You should. We should mandate that our paystub clearly show how much of our pre-tax compensation our employer is withholding to pay for our healthcare. Right now, employers deduct the amount from our pre-tax compensation, pay it to an insurance company and claim it as a business expense. The good news for us is that we don’t pay taxes on the premiums our employer pays on our behalf. The bad news is that we don’t get to choose our insurance. We don’t know (for example) if we might get a better deal on the Exchange or with any of the public options being proposed or implemented at the state level, let alone if any of the public option federal bills become law.
We should have that information so we can make an informed decision (and ask for a raise). After all, who knows and cares about our health and wealth more than us? But we need to know how much we can ask for. That’s why we need that information on our paystubs.

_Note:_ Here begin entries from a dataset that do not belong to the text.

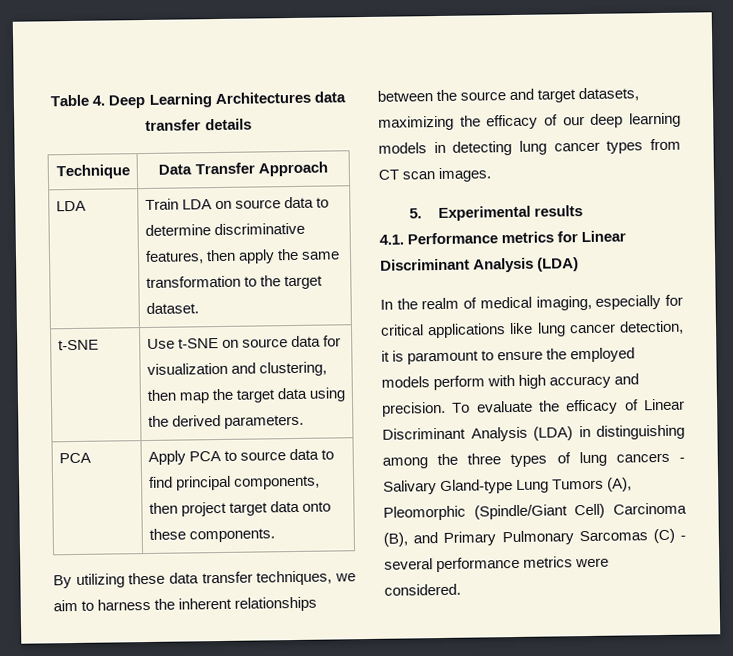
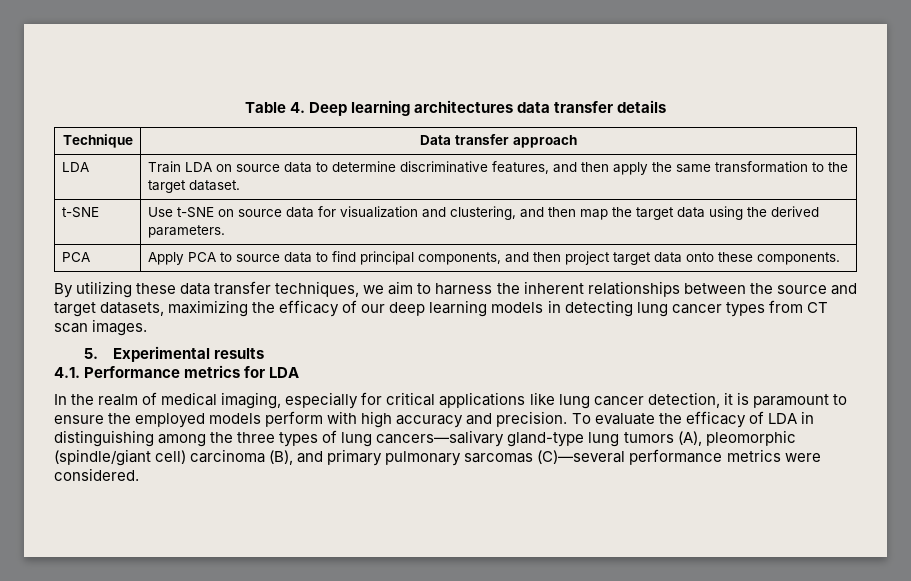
- Table 4. Deep Learning Architectures data transfer details
+ Table 4. Deep learning architectures data transfer details
- Technique | Data Transfer Approach
+ Technique | Data transfer approach
- LDA | Train LDA on source data to determine discriminative features, then apply the same transformation to the target dataset.
+ LDA | Train LDA on source data to determine discriminative features, and then apply the same transformation to the target dataset.
- t-SNE | Use t-SNE on source data for visualization and clustering, then map the target data using the derived parameters.
+ t-SNE | Use t-SNE on source data for visualization and clustering, and then map the target data using the derived parameters.
- PCA | Apply PCA to source data to find principal components, then project target data onto these components.
+ PCA | Apply PCA to source data to find principal components, and then project target data onto these components.
- 4.1. Performance metrics for Linear Discriminant Analysis (LDA)
+ 4.1. Performance metrics for LDA
- To evaluate the efficacy of Linear Discriminant Analysis (LDA) in distinguishing among the three types of lung cancers - Salivary Gland-type Lung Tumors (A), Pleomorphic (Spindle/Giant Cell) Carcinoma (B), and Primary Pulmonary Sarcomas (C) - several performance metrics were considered.
+ To evaluate the efficacy of LDA in distinguishing among the three types of lung cancers—salivary gland-type lung tumors (A), pleomorphic (spindle/giant cell) carcinoma (B), and primary pulmonary sarcomas (C)—several performance metrics were considered.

Why should an employer agree to that deal? After all, they are writing off part of your compensation (and a pretty big part at that) as a business expense. Maybe we should let them keep writing it off. Then they won’t care if they pay the money to us or to an insurer. We, on the other hand, might get a pretty substantial raise. Yes, we will have to pay taxes on all your income and yes, we will have to use part of our new-found wealth to buy insurance but we should have the chance to run the numbers and decide whether or not making the switch makes sense for us.Isn’t that how markets are supposed to work? With us deciding on a plan that’s right for us and our family?